- _WORK REQUEST_
Could you repeat every record below exactly as written?

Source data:
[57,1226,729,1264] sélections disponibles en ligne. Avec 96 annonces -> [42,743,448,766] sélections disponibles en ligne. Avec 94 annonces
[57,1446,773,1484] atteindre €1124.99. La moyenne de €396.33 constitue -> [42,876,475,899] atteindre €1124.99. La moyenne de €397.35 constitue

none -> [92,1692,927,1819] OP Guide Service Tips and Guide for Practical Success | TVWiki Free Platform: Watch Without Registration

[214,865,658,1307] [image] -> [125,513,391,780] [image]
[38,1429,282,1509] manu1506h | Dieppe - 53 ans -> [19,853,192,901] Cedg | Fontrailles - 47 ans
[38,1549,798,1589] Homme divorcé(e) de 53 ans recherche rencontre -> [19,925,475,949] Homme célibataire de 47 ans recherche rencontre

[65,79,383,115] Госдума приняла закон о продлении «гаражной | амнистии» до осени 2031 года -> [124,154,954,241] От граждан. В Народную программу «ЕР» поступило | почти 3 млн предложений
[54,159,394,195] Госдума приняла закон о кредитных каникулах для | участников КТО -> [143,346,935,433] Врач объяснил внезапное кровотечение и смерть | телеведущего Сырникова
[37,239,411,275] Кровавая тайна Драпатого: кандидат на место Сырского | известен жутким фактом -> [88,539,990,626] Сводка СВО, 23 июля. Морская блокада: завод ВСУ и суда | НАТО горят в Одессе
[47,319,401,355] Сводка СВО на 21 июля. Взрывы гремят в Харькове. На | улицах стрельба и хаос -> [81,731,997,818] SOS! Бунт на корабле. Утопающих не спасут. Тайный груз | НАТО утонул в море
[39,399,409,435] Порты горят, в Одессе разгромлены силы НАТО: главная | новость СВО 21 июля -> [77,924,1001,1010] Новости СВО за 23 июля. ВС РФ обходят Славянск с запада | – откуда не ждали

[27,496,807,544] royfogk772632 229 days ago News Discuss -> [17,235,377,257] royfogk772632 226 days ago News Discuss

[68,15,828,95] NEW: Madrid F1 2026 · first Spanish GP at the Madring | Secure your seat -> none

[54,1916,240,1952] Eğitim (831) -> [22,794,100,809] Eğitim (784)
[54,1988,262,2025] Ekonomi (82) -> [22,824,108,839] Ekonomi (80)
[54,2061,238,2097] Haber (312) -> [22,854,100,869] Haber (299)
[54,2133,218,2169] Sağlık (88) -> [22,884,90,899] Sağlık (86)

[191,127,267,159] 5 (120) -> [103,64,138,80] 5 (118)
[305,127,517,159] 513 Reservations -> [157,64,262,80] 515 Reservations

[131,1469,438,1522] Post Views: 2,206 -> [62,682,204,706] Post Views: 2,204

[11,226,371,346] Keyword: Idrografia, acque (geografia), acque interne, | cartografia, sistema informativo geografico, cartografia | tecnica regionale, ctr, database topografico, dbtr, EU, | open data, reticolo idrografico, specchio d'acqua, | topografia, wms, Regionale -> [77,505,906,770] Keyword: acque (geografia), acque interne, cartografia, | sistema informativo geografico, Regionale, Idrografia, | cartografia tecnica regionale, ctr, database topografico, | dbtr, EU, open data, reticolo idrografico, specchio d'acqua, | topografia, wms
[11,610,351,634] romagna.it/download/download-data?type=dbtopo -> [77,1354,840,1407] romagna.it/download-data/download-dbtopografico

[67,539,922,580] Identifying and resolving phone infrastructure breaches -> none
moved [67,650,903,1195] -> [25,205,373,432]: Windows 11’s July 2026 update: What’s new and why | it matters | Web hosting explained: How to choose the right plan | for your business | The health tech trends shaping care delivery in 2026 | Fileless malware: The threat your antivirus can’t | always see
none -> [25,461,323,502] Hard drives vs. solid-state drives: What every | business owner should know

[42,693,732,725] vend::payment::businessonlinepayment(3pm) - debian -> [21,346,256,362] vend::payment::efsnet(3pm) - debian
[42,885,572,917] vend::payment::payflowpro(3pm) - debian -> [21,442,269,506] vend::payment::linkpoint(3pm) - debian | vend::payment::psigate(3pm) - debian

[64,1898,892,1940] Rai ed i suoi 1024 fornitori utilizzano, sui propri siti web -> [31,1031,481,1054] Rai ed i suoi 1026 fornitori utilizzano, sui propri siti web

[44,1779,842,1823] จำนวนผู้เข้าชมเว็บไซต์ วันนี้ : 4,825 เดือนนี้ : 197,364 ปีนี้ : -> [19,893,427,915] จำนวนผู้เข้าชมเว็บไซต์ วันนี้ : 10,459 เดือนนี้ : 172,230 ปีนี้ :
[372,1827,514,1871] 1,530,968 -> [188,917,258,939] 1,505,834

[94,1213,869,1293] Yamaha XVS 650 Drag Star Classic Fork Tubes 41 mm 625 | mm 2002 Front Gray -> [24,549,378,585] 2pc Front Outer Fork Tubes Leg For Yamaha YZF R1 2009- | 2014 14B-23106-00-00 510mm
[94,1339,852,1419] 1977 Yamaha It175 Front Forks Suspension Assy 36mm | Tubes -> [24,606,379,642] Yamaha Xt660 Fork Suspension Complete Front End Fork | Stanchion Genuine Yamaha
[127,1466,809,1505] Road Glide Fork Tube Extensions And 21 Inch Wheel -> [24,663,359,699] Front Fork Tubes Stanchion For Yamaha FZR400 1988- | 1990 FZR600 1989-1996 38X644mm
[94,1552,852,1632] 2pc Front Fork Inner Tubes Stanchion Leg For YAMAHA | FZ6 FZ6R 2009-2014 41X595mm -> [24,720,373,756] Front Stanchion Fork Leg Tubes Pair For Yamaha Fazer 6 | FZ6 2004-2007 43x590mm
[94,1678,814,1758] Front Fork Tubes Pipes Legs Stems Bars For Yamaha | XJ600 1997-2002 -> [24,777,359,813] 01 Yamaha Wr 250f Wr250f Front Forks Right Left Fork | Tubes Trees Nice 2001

- _TASK RESULT_
[57,1226,729,1264] sélections disponibles en ligne. Avec 96 annonces -> [42,743,448,766] sélections disponibles en ligne. Avec 94 annonces
[57,1446,773,1484] atteindre €1124.99. La moyenne de €396.33 constitue -> [42,876,475,899] atteindre €1124.99. La moyenne de €397.35 constitue

none -> [92,1692,927,1819] OP Guide Service Tips and Guide for Practical Success | TVWiki Free Platform: Watch Without Registration

[214,865,658,1307] [image] -> [125,513,391,780] [image]
[38,1429,282,1509] manu1506h | Dieppe - 53 ans -> [19,853,192,901] Cedg | Fontrailles - 47 ans
[38,1549,798,1589] Homme divorcé(e) de 53 ans recherche rencontre -> [19,925,475,949] Homme célibataire de 47 ans recherche rencontre

[65,79,383,115] Госдума приняла закон о продлении «гаражной | амнистии» до осени 2031 года -> [124,154,954,241] От граждан. В Народную программу «ЕР» поступило | почти 3 млн предложений
[54,159,394,195] Госдума приняла закон о кредитных каникулах для | участников КТО -> [143,346,935,433] Врач объяснил внезапное кровотечение и смерть | телеведущего Сырникова
[37,239,411,275] Кровавая тайна Драпатого: кандидат на место Сырского | известен жутким фактом -> [88,539,990,626] Сводка СВО, 23 июля. Морская блокада: завод ВСУ и суда | НАТО горят в Одессе
[47,319,401,355] Сводка СВО на 21 июля. Взрывы гремят в Харькове. На | улицах стрельба и хаос -> [81,731,997,818] SOS! Бунт на корабле. Утопающих не спасут. Тайный груз | НАТО утонул в море
[39,399,409,435] Порты горят, в Одессе разгромлены силы НАТО: главная | новость СВО 21 июля -> [77,924,1001,1010] Новости СВО за 23 июля. ВС РФ обходят Славянск с запада | – откуда не ждали

[27,496,807,544] royfogk772632 229 days ago News Discuss -> [17,235,377,257] royfogk772632 226 days ago News Discuss

[68,15,828,95] NEW: Madrid F1 2026 · first Spanish GP at the Madring | Secure your seat -> none

[54,1916,240,1952] Eğitim (831) -> [22,794,100,809] Eğitim (784)
[54,1988,262,2025] Ekonomi (82) -> [22,824,108,839] Ekonomi (80)
[54,2061,238,2097] Haber (312) -> [22,854,100,869] Haber (299)
[54,2133,218,2169] Sağlık (88) -> [22,884,90,899] Sağlık (86)

[191,127,267,159] 5 (120) -> [103,64,138,80] 5 (118)
[305,127,517,159] 513 Reservations -> [157,64,262,80] 515 Reservations

[131,1469,438,1522] Post Views: 2,206 -> [62,682,204,706] Post Views: 2,204

[11,226,371,346] Keyword: Idrografia, acque (geografia), acque interne, | cartografia, sistema informativo geografico, cartografia | tecnica regionale, ctr, database topografico, dbtr, EU, | open data, reticolo idrografico, specchio d'acqua, | topografia, wms, Regionale -> [77,505,906,770] Keyword: acque (geografia), acque interne, cartografia, | sistema informativo geografico, Regionale, Idrografia, | cartografia tecnica regionale, ctr, database topografico, | dbtr, EU, open data, reticolo idrografico, specchio d'acqua, | topografia, wms
[11,610,351,634] romagna.it/download/download-data?type=dbtopo -> [77,1354,840,1407] romagna.it/download-data/download-dbtopografico

[67,539,922,580] Identifying and resolving phone infrastructure breaches -> none
moved [67,650,903,1195] -> [25,205,373,432]: Windows 11’s July 2026 update: What’s new and why | it matters | Web hosting explained: How to choose the right plan | for your business | The health tech trends shaping care delivery in 2026 | Fileless malware: The threat your antivirus can’t | always see
none -> [25,461,323,502] Hard drives vs. solid-state drives: What every | business owner should know

[42,693,732,725] vend::payment::businessonlinepayment(3pm) - debian -> [21,346,256,362] vend::payment::efsnet(3pm) - debian
[42,885,572,917] vend::payment::payflowpro(3pm) - debian -> [21,442,269,506] vend::payment::linkpoint(3pm) - debian | vend::payment::psigate(3pm) - debian

[64,1898,892,1940] Rai ed i suoi 1024 fornitori utilizzano, sui propri siti web -> [31,1031,481,1054] Rai ed i suoi 1026 fornitori utilizzano, sui propri siti web

[44,1779,842,1823] จำนวนผู้เข้าชมเว็บไซต์ วันนี้ : 4,825 เดือนนี้ : 197,364 ปีนี้ : -> [19,893,427,915] จำนวนผู้เข้าชมเว็บไซต์ วันนี้ : 10,459 เดือนนี้ : 172,230 ปีนี้ :
[372,1827,514,1871] 1,530,968 -> [188,917,258,939] 1,505,834

[94,1213,869,1293] Yamaha XVS 650 Drag Star Classic Fork Tubes 41 mm 625 | mm 2002 Front Gray -> [24,549,378,585] 2pc Front Outer Fork Tubes Leg For Yamaha YZF R1 2009- | 2014 14B-23106-00-00 510mm
[94,1339,852,1419] 1977 Yamaha It175 Front Forks Suspension Assy 36mm | Tubes -> [24,606,379,642] Yamaha Xt660 Fork Suspension Complete Front End Fork | Stanchion Genuine Yamaha
[127,1466,809,1505] Road Glide Fork Tube Extensions And 21 Inch Wheel -> [24,663,359,699] Front Fork Tubes Stanchion For Yamaha FZR400 1988- | 1990 FZR600 1989-1996 38X644mm
[94,1552,852,1632] 2pc Front Fork Inner Tubes Stanchion Leg For YAMAHA | FZ6 FZ6R 2009-2014 41X595mm -> [24,720,373,756] Front Stanchion Fork Leg Tubes Pair For Yamaha Fazer 6 | FZ6 2004-2007 43x590mm
[94,1678,814,1758] Front Fork Tubes Pipes Legs Stems Bars For Yamaha | XJ600 1997-2002 -> [24,777,359,813] 01 Yamaha Wr 250f Wr250f Front Forks Right Left Fork | Tubes Trees Nice 2001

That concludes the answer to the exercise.